■ Records ■
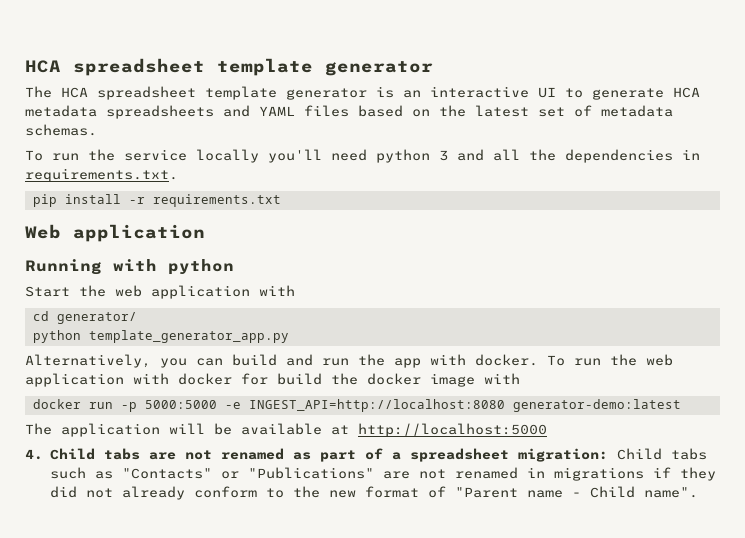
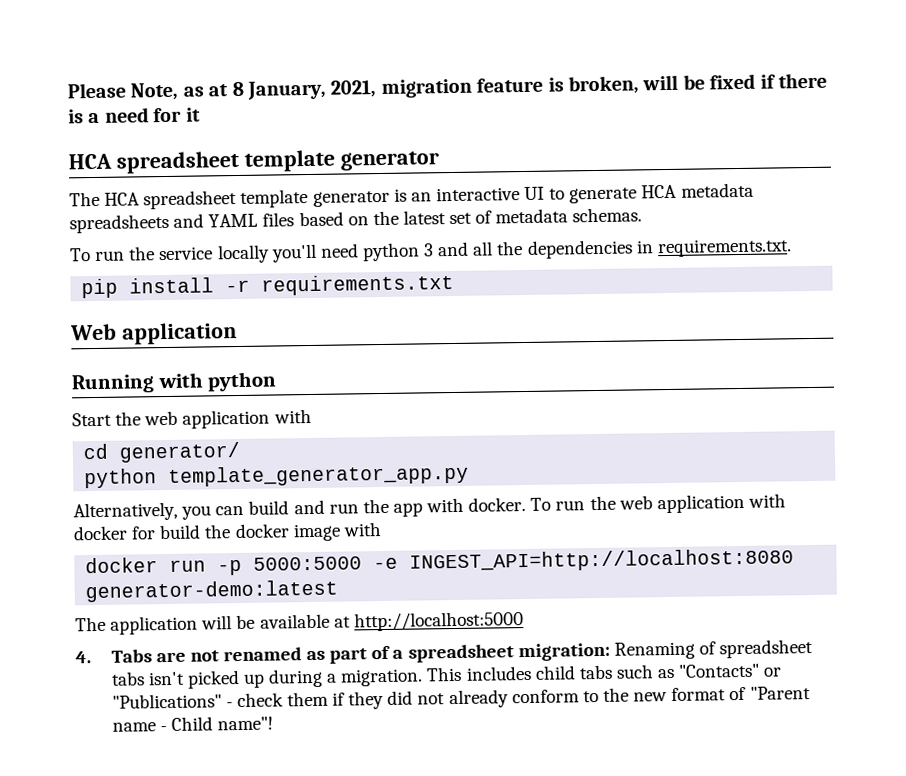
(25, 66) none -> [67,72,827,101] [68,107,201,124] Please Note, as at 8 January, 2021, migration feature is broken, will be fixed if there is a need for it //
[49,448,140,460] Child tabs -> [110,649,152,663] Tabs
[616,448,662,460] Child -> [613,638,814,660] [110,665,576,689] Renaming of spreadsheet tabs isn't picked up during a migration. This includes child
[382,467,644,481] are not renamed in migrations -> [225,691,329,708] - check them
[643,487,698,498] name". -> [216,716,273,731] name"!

...

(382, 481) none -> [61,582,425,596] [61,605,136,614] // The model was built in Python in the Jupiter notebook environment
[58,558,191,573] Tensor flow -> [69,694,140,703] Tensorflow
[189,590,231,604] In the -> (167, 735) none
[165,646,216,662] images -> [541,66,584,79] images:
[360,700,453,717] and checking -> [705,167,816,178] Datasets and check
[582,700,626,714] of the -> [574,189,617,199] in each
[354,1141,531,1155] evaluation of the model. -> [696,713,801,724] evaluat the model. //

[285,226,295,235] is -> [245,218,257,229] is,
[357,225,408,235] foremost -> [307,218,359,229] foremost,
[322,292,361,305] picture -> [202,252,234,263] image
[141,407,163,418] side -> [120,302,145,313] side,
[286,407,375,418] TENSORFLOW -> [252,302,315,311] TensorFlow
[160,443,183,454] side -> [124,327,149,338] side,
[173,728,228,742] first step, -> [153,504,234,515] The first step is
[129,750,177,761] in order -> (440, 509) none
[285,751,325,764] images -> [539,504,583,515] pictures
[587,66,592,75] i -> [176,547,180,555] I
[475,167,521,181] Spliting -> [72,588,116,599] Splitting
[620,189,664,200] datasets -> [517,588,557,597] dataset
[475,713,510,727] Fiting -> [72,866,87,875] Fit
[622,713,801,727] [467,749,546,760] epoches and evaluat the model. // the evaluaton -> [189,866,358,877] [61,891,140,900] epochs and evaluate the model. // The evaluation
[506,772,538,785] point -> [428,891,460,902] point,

■ Required work ■
Word for word, restate the lines above from the line containing "[173,728,228,742] first step, ->" through the line containing "[506,772,538,785] point ->", with both included and nothing else.

■ Answer section ■
[173,728,228,742] first step, -> [153,504,234,515] The first step is
[129,750,177,761] in order -> (440, 509) none
[285,751,325,764] images -> [539,504,583,515] pictures
[587,66,592,75] i -> [176,547,180,555] I
[475,167,521,181] Spliting -> [72,588,116,599] Splitting
[620,189,664,200] datasets -> [517,588,557,597] dataset
[475,713,510,727] Fiting -> [72,866,87,875] Fit
[622,713,801,727] [467,749,546,760] epoches and evaluat the model. // the evaluaton -> [189,866,358,877] [61,891,140,900] epochs and evaluate the model. // The evaluation
[506,772,538,785] point -> [428,891,460,902] point,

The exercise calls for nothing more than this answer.